When it comes to style, Bever says that skateboarding’s signature baggy silhouettes have long played a strong influence on his “scruffy” look, which he likens to the haphazard styling of Canadian singer Mac DeMarco. His own wardrobe may be stuffed with old band tour T‑shirts, but out in the city of Manchester, the spirit of the Haçienda lingers on. “The Manchester style is different,” Bever says. “[There are] lots of middle-aged dads who are always talking about the Haçienda. They say, ‘Manchester is not what it used to be.’”
Bever went on a nostalgia trip of his own, reminiscing about his days growing up in Paris. Manchester may not be renowned for its canals, but in Bever’s eyes, the city’s waterways are its “hidden gems”. Bever fused his own identity and memories with Manchester today. “I tried to bring my own identity as a photographer into it by incorporating what French people were doing by the river or by the canals in Paris and then trying to make so that it’s a bit of a contradiction because you got these trendy, artsy kids,” he explains. “I thought, well, I can get stuff relating back to my childhood, exploring Parisian rivers and then translate it and put it into Manchester and hope that it works.”

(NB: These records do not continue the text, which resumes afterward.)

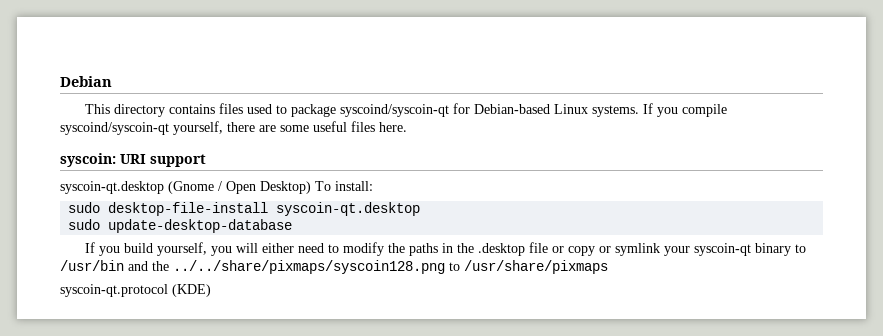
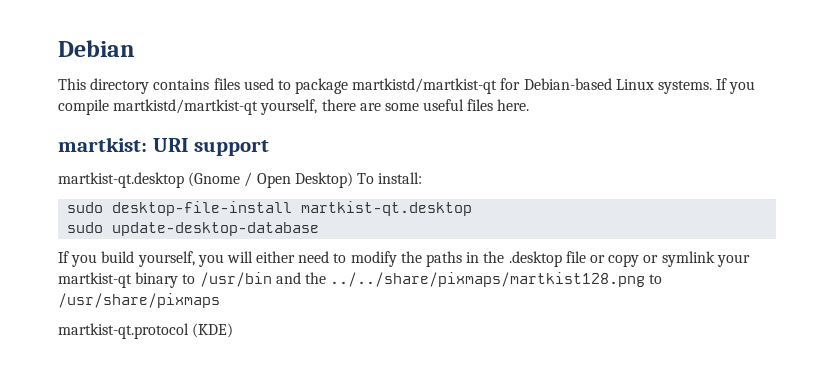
- This directory contains files used to package syscoind/syscoin-qt for Debian-based Linux systems.
+ This directory contains files used to package martkistd/martkist-qt for Debian-based Linux systems.
- If you compile syscoind/syscoin-qt yourself, there are some useful files here.
+ If you compile martkistd/martkist-qt yourself, there are some useful files here.
- syscoin: URI support
+ martkist: URI support
- syscoin-qt.desktop (Gnome / Open Desktop) To install:
+ martkist-qt.desktop (Gnome / Open Desktop) To install:
- sudo desktop-file-install syscoin-qt.desktop
+ sudo desktop-file-install martkist-qt.desktop
- If you build yourself, you will either need to modify the paths in the .desktop file or copy or symlink your syscoin-qt binary to /usr/bin and the ../../share/pixmaps/syscoin128.png to /usr/share/pixmaps
+ If you build yourself, you will either need to modify the paths in the .desktop file or copy or symlink your martkist-qt binary to /usr/bin and the ../../share/pixmaps/martkist128.png to /usr/share/pixmaps
- syscoin-qt.protocol (KDE)
+ martkist-qt.protocol (KDE)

Louis Bever’s cast – Dre, Ali and Luke – are a trio of friends who live together. “During the summertime, all they do is go around exploring the city, skateboarding or on their bikes,” Bever says. Using 18th and 19th Century paintings as an unexpected point of reference, for this shoot, Bever swapped in battle horses for push bikes to reimagine oil paintings with his friends in an epic five-hour shoot across the city. If this is a taste of the future of Manchester, the old souls of the Haçienda better watch out.